From Pernicova I et al. Lancet Diabetes Endocrinol 25 Feb 2020
Long-term glucocorticoids, most often prednisolone, are prescribed for about 3% of European adults. The long term exposure can raise metabolic, infectious and cardiovascular risks.
This was a trial of 53 adults who had inflammatory disease treated with prednisolone but did not have diabetes, who were given either 12 weeks of metformin or a placebo.
The dose of prednisolone was 20mg or more for the first month and then 10mg or more for the next 12 weeks. The dose of metformin given was up to 850mg three times a day.
Facial fatness was in seen in 52% of the placebo group but only 10% in the metformin group.
Increased blood sugar was seen in 33% of the placebo group and none of the metformin group.

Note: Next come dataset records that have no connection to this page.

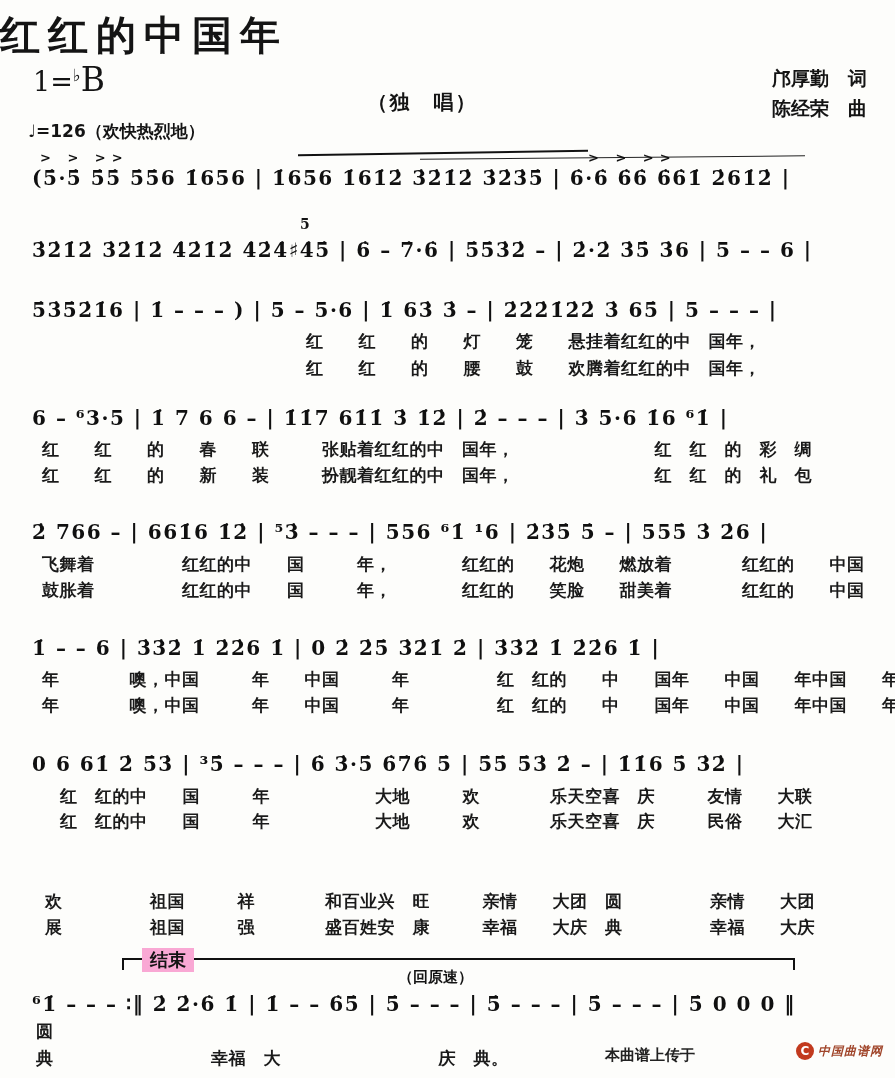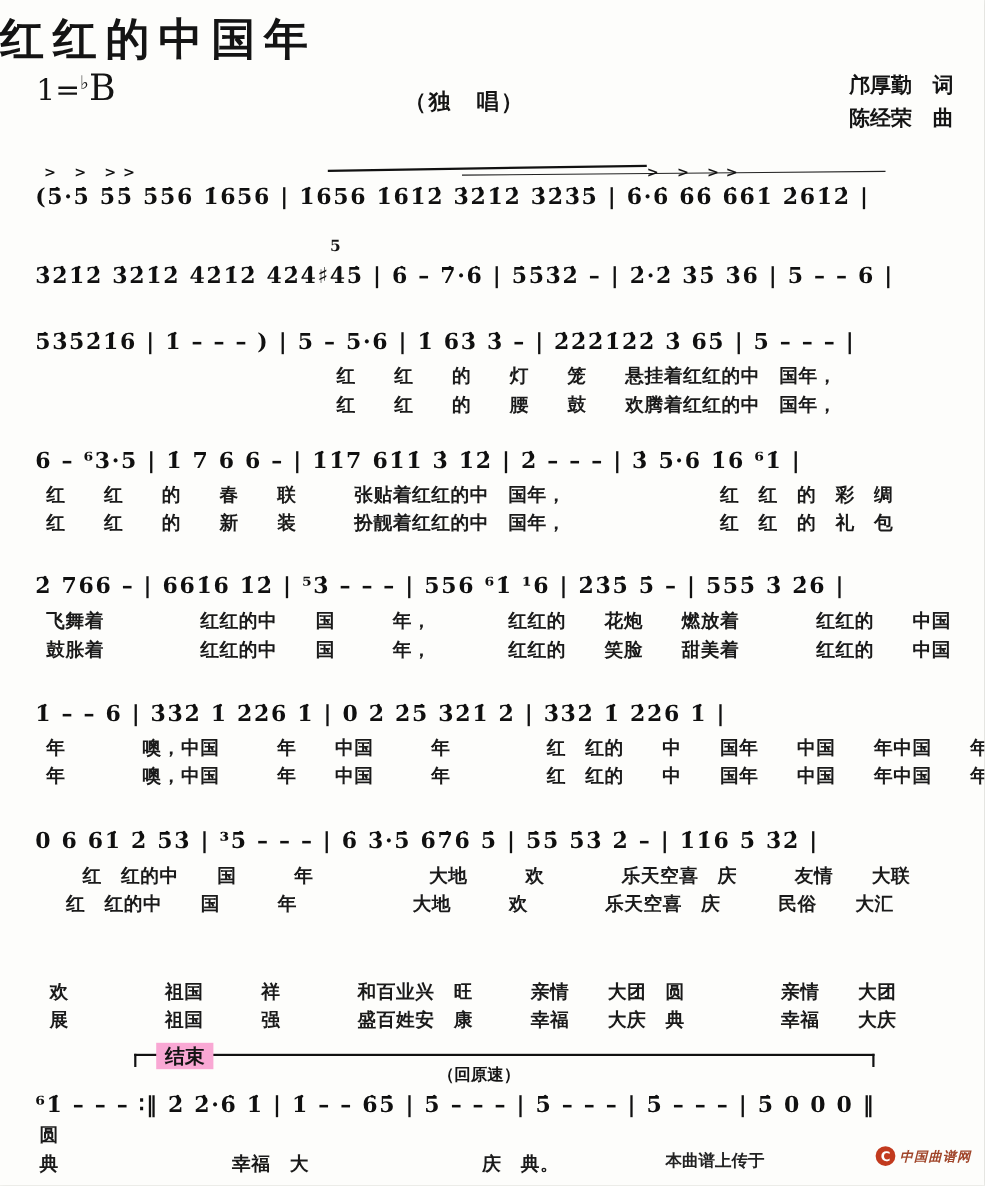--- a/index.html
+++ b/index.html
@@ -7,21 +7,21 @@
     position:relative;width:895px;height:1078px;background:#fdfdfb;
     font-family:"Liberation Serif", serif;color:#141414;overflow:hidden;
     box-shadow:0 0 6px rgba(0,0,0,.25);
   }
   .t{position:absolute;white-space:pre;}
   .title{
     left:0;top:8px;width:895px;
     font-family:"Liberation Sans", sans-serif;font-weight:bold;
     font-size:40px;letter-spacing:8px;
   }
-  .subtitle{left:0;top:79px;width:845px;text-align:center;font-size:20px;font-weight:bold;letter-spacing:2px;}
+  .subtitle{left:0;top:89px;width:845px;text-align:center;font-size:20px;font-weight:bold;letter-spacing:2px;}
   .keysig{left:33px;top:60px;font-family:"DejaVu Serif", serif;font-size:27px;}
   .keysig .flat{font-size:17px;vertical-align:10px;}
   .keysig .note{font-size:33px;font-family:"DejaVu Serif", serif;}
   .credits{right:28px;top:64px;text-align:left;font-size:19px;font-weight:bold;line-height:30px;
     font-family:"Liberation Serif", serif;position:absolute;white-space:pre;}
   .tempo{left:28px;top:120px;font-size:17px;font-weight:bold;font-family:"DejaVu Sans", sans-serif;}
   .notes{
     position:absolute;left:32px;white-space:pre;
     font-family:"DejaVu Serif", serif;font-weight:bold;
     font-size:20px;letter-spacing:1.5px;color:#101010;
@@ -52,20 +52,21 @@
 </style>
 </head>
 <body>
 
 <div class="sheet">
 
   <div class="t title">红红的中国年</div>
   <div class="t keysig"><span>1=</span><span class="flat">♭</span><span class="note">B</span></div>
   <div class="t subtitle">（独　唱）</div>
   <div class="credits"><div>邝厚勤　词</div><div>陈经荣　曲</div></div>
+  <div class="t tempo">♩=126（欢快热烈地）</div>
 
   <div class="cresc1"></div>
   <div class="cresc2"></div>
   <div class="accents" style="left:40px;top:150px;">&gt; &gt; &gt;&gt;</div>
   <div class="accents" style="left:588px;top:150px;">&gt; &gt; &gt;&gt;</div>
   <div class="tuplet" style="left:300px;top:216px;">5</div>
 
   <div class="notes" style="top:166px;">(5̇·5̇ 5̇5̇ 5̇5̇6 1̇656 | 1̇656 1̇61̇2̇ 3̇2̇1̇2̇ 3̇2̇3̇5̇ | 6̇·6̇ 6̇6̇ 6̇6̇1̇ 2̇61̇2̇ |</div>
   <div class="notes" style="top:238px;">3̇2̇1̇2̇ 3̇2̇1̇2̇ 4̇2̇1̇2̇ 4̇2̇4̇♯4̇5̇ | 6̇ – 7̇·6̇ | 5̇5̇3̇2̇ – | 2̇·2̇ 3̇5̇ 3̇6 | 5 – – 6 |</div>
 
@@ -79,21 +80,21 @@
 
   <div class="notes" style="top:520px;">2̇ 766 – | 661̇6 1̇2̇ | ⁵3̇ – – – | 556 ⁶1̇ ¹6 | 2̇3̇5̇ 5̇ – | 555̇ 3̇ 2̇6 |</div>
   <div class="lyr" style="left:42px;top:553px;">飞舞着　　　　　红红的中　　国　　　年，　　　　红红的　　花炮　　燃放着　　　　红红的　　中国</div>
   <div class="lyr" style="left:42px;top:579px;">鼓胀着　　　　　红红的中　　国　　　年，　　　　红红的　　笑脸　　甜美着　　　　红红的　　中国</div>
 
   <div class="notes" style="top:636px;">1̇ – – 6 | 3̇3̇2̇ 1̇ 2̇2̇6 1̇ | 0 2̇ 2̇5̇ 3̇2̇1̇ 2̇ | 3̇3̇2̇ 1̇ 2̇2̇6 1̇ |</div>
   <div class="lyr" style="left:42px;top:668px;">年　　　　噢，中国　　　年　　中国　　　年　　　　　红　红的　　中　　国年　　中国　　年中国　　年</div>
   <div class="lyr" style="left:42px;top:694px;">年　　　　噢，中国　　　年　　中国　　　年　　　　　红　红的　　中　　国年　　中国　　年中国　　年</div>
 
   <div class="notes" style="top:752px;">0 6 61̇ 2̇ 5̇3̇ | ³5̇ – – – | 6̇ 3̇·5̇ 6̇7̇6̇ 5̇ | 5̇5̇ 5̇3̇ 2̇ – | 1̇1̇6 5̇ 3̇2̇ |</div>
-  <div class="lyr" style="left:75px;top:785px;">红　红的中　　国　　　年　　　　　　大地　　　欢　　　　乐天空喜　庆　　　友情　　大联</div>
+  <div class="lyr" style="left:60px;top:785px;">红　红的中　　国　　　年　　　　　　大地　　　欢　　　　乐天空喜　庆　　　友情　　大联</div>
   <div class="lyr" style="left:60px;top:810px;">红　红的中　　国　　　年　　　　　　大地　　　欢　　　　乐天空喜　庆　　　民俗　　大汇</div>
 
   <div class="lyr" style="left:45px;top:890px;">欢　　　　　祖国　　　祥　　　　和百业兴　旺　　　亲情　　大团　圆　　　　　亲情　　大团</div>
   <div class="lyr" style="left:45px;top:916px;">展　　　　　祖国　　　强　　　　盛百姓安　康　　　幸福　　大庆　典　　　　　幸福　　大庆</div>
 
   <div class="coda-line"></div>
   <div class="coda-tick-l"></div>
   <div class="coda-tick-r"></div>
   <div class="coda-label">结束</div>
   <div class="ret-tempo">（回原速）</div>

There was improvement in insulin resistance, beta cell function, liver function, fibrinolysis, carotid intima media thickness, inflammatory parameters and disease activity severity markers in the metformin group.
There were fewer cases of pneumonia, moderate to severe infections and all causes of hospitalisation for adverse events in the metformin group.
What got worse:
Diarrhea was worse in the metformin group.
What didn’t get better:
Visceral to subcutaneous fat ratio was unchanged between the groups.
My comment: Looks like a clear winner for adding metformin to long term prednisolone treatments.